# [RECORDS FOR THE TASK]
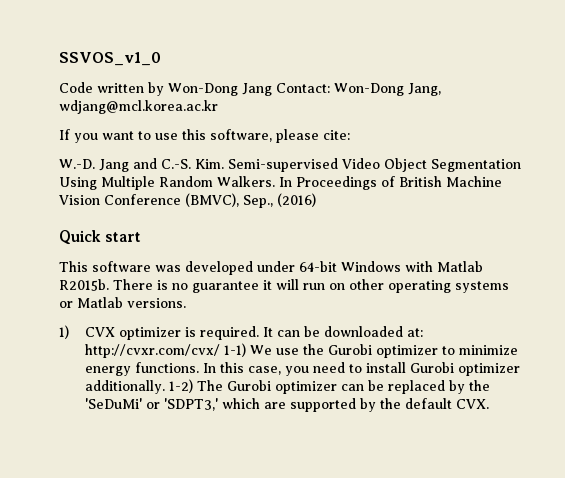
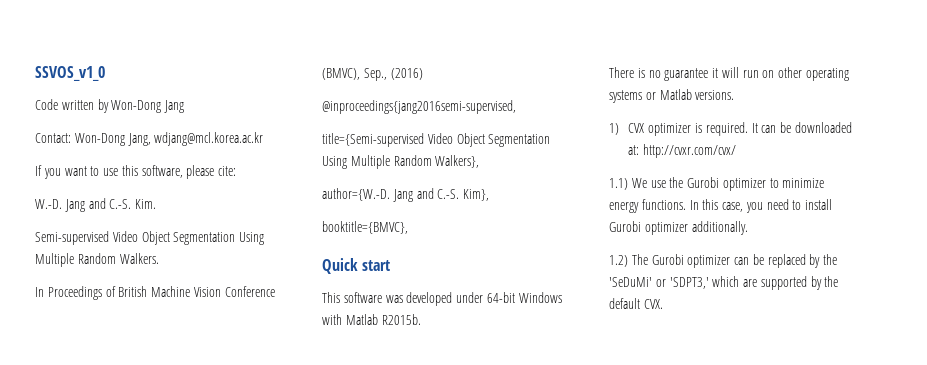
(272, 89) none -> (185, 106) //
(224, 164) none -> (157, 204) //
(275, 181) none -> (159, 258) //
(316, 200) none -> [322,100,516,114] [322,133,551,147] [322,155,480,169] [322,188,490,202] [322,221,408,234] // @inproceedings{jang2016semi-supervised, // title={Semi-supervised Video Object Segmentation Using Multiple Random Walkers}, // author={W.-D. Jang and C.-S. Kim}, // booktitle={BMVC},
(109, 285) none -> (421, 319) //
[224,343,247,357] 1-1) -> [609,178,628,190] // 1.1)
[169,379,194,393] 1-2) -> [609,255,628,267] // 1.2)

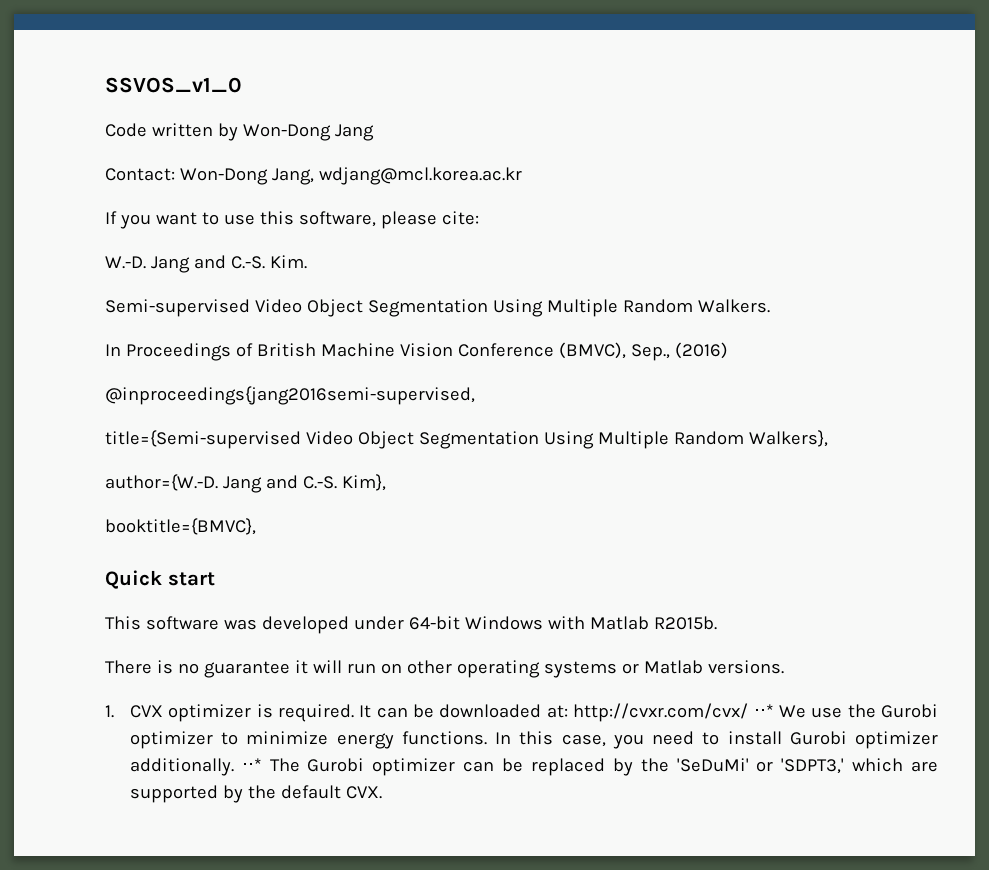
[609,123,619,135] 1) -> [105,705,114,718] 1.
[609,178,628,190] // 1.1) -> [753,704,774,717] ⋅⋅*
[609,255,628,267] // 1.2) -> [241,758,262,771] ⋅⋅*

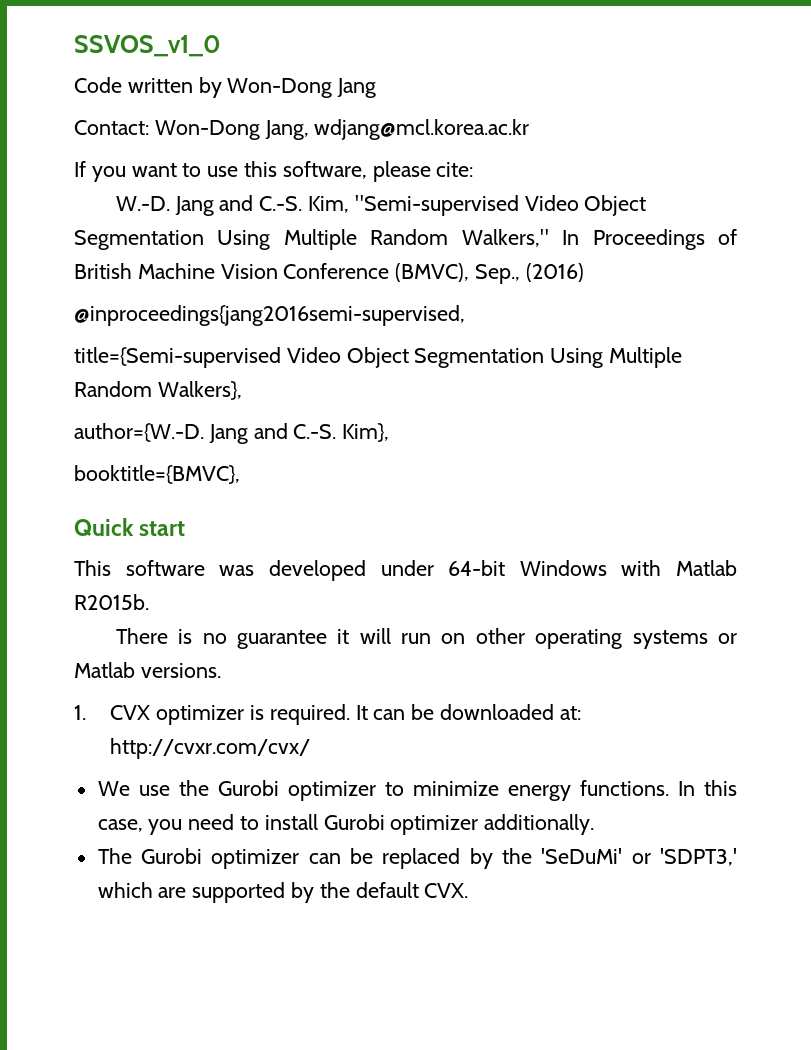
[269,255,307,269] [105,299,770,317] Kim. // Semi-supervised Video Object Segmentation Using Multiple Random Walkers. // -> [307,195,647,216] [74,229,549,250] Kim, "Semi-supervised Video Object Segmentation Using Multiple Random Walkers,"
[753,704,774,717] ⋅⋅* -> (311, 748) //
[241,758,262,771] ⋅⋅* -> (595, 824) //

# [WHAT THE TASK ASKS]
Would you please repeat the entries above verbatim, excluding each picture?

# [SOLUTION]
(272, 89) none -> (185, 106) //
(224, 164) none -> (157, 204) //
(275, 181) none -> (159, 258) //
(316, 200) none -> [322,100,516,114] [322,133,551,147] [322,155,480,169] [322,188,490,202] [322,221,408,234] // @inproceedings{jang2016semi-supervised, // title={Semi-supervised Video Object Segmentation Using Multiple Random Walkers}, // author={W.-D. Jang and C.-S. Kim}, // booktitle={BMVC},
(109, 285) none -> (421, 319) //
[224,343,247,357] 1-1) -> [609,178,628,190] // 1.1)
[169,379,194,393] 1-2) -> [609,255,628,267] // 1.2)

[609,123,619,135] 1) -> [105,705,114,718] 1.
[609,178,628,190] // 1.1) -> [753,704,774,717] ⋅⋅*
[609,255,628,267] // 1.2) -> [241,758,262,771] ⋅⋅*

[269,255,307,269] [105,299,770,317] Kim. // Semi-supervised Video Object Segmentation Using Multiple Random Walkers. // -> [307,195,647,216] [74,229,549,250] Kim, "Semi-supervised Video Object Segmentation Using Multiple Random Walkers,"
[753,704,774,717] ⋅⋅* -> (311, 748) //
[241,758,262,771] ⋅⋅* -> (595, 824) //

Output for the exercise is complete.